There are 2 types of MLflow experiments in Databricks:
- **Workspace** experiments are not associated with any notebook, and any notebook can log a run to these experiments by using the experiment ID or the experiment name. _They cannot be created inside Git folders._
- **Notebook** experiments are associated with a specific notebook. _They are note checked into source control_.

Therefore, for personal experimentation **notebook** experiments are more appropriate, and for collaboration **workspace** experiments can be created in a regular workspace folder outside of Git.
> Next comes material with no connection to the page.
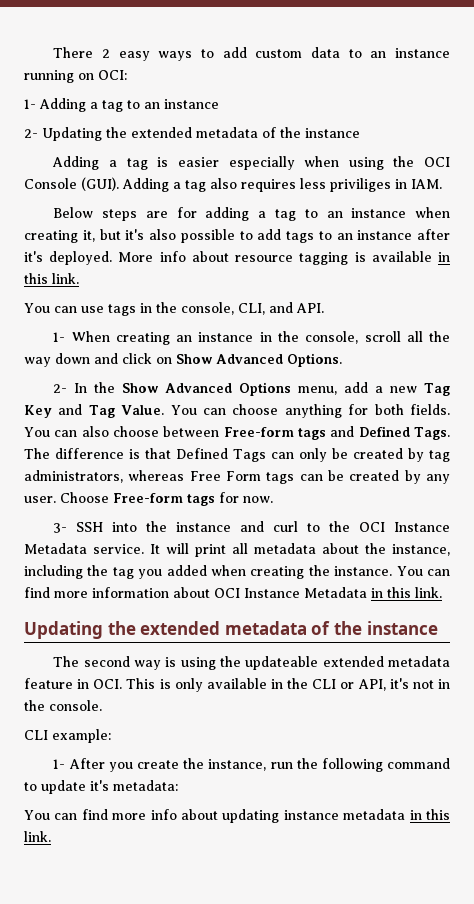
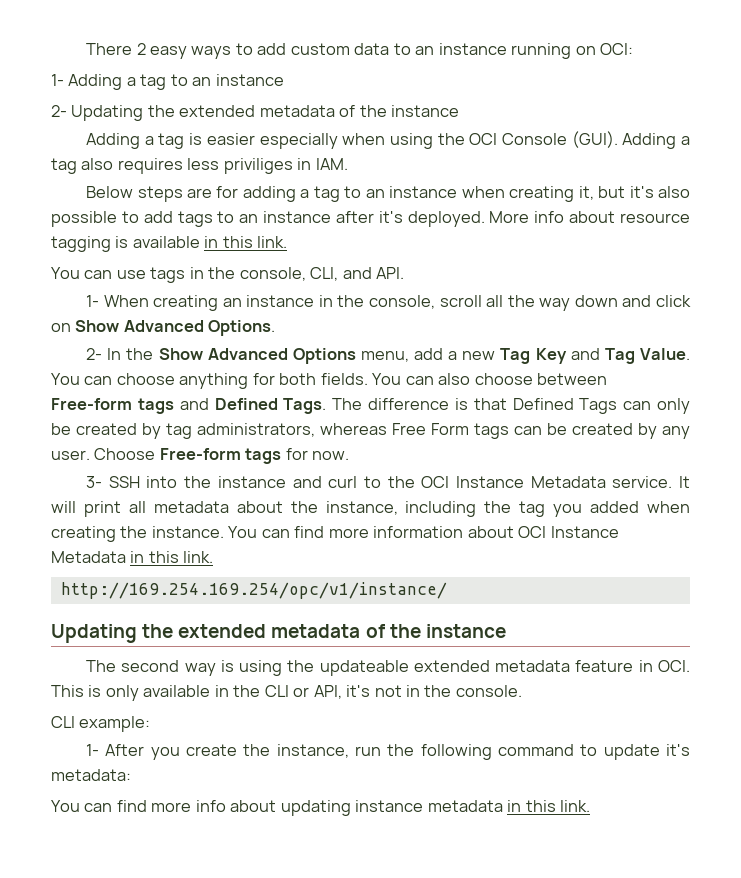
(442, 592) none -> [60,582,447,599] // http://169.254.169.254/opc/v1/instance/

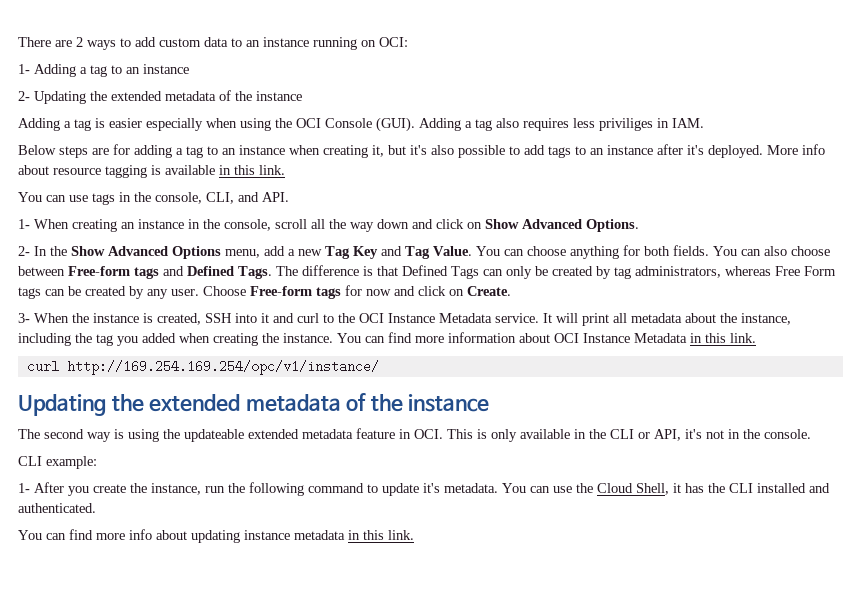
[136,43,187,59] 2 easy -> [55,37,83,47] are 2
[312,451,350,460] [86,476,286,488] now. // 3- SSH into the instance -> [366,286,511,296] [18,313,269,325] now and click on Create. // 3- When the instance is created, SSH into it
(214, 557) none -> [26,360,59,373] curl
[51,769,131,781] metadata: -> [444,483,830,495] [18,503,96,513] metadata. You can use the Cloud Shell, it has the CLI installed and authenticated.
Since you will be running this notebook locally using Databricks Connect, creating a **workspace** experiment will be more flexible. First, create the appropriate parent directory using the Databricks SDK:

In [None]:
from databricks.sdk import WorkspaceClient

w = WorkspaceClient()

current_user = w.current_user.me()
home_dir = f"/Users/{current_user.user_name}"
home_dir

Next, you will need a Databricks token:

In [None]:
# FIXME: Call `databricks configure` on the CLI instead of setting the environment variables here?
#
# import os
#
# os.environ["DATABRICKS_INSTANCE"] = w.config.host
# Do NOT commit this to version control!
# os.environ["DATABRICKS_TOKEN"] = "..."


Finally, verify that everything works:

In [None]:
import mlflow

# This workaround is needed with serverless compute, see official answer at
# https://community.databricks.com/t5/machine-learning/using-datbricks-connect-with-serverless-compute-and-mlflow/m-p/97604#M3764
mlflow.tracking._model_registry.utils._get_registry_uri_from_spark_session = (
    lambda: "databricks-uc"
)

experiment_path = f"{home_dir}/02_2-kedro-on-databricks"

mlflow.set_tracking_uri("databricks")
mlflow.set_experiment(experiment_path)

MLflow is the perfect companion for Kedro projects, thanks to the `kedro-mlflow` community plugin:

In [None]:
%pip install kedro-mlflow

`kedro-mlflow` can take [configuration](https://kedro-mlflow.readthedocs.io/en/0.14.4/source/03_experiment_tracking/01_experiment_tracking/01_configuration.html) from `conf/<environment>/mlflow.yml`, which can be used to configure the experiment name.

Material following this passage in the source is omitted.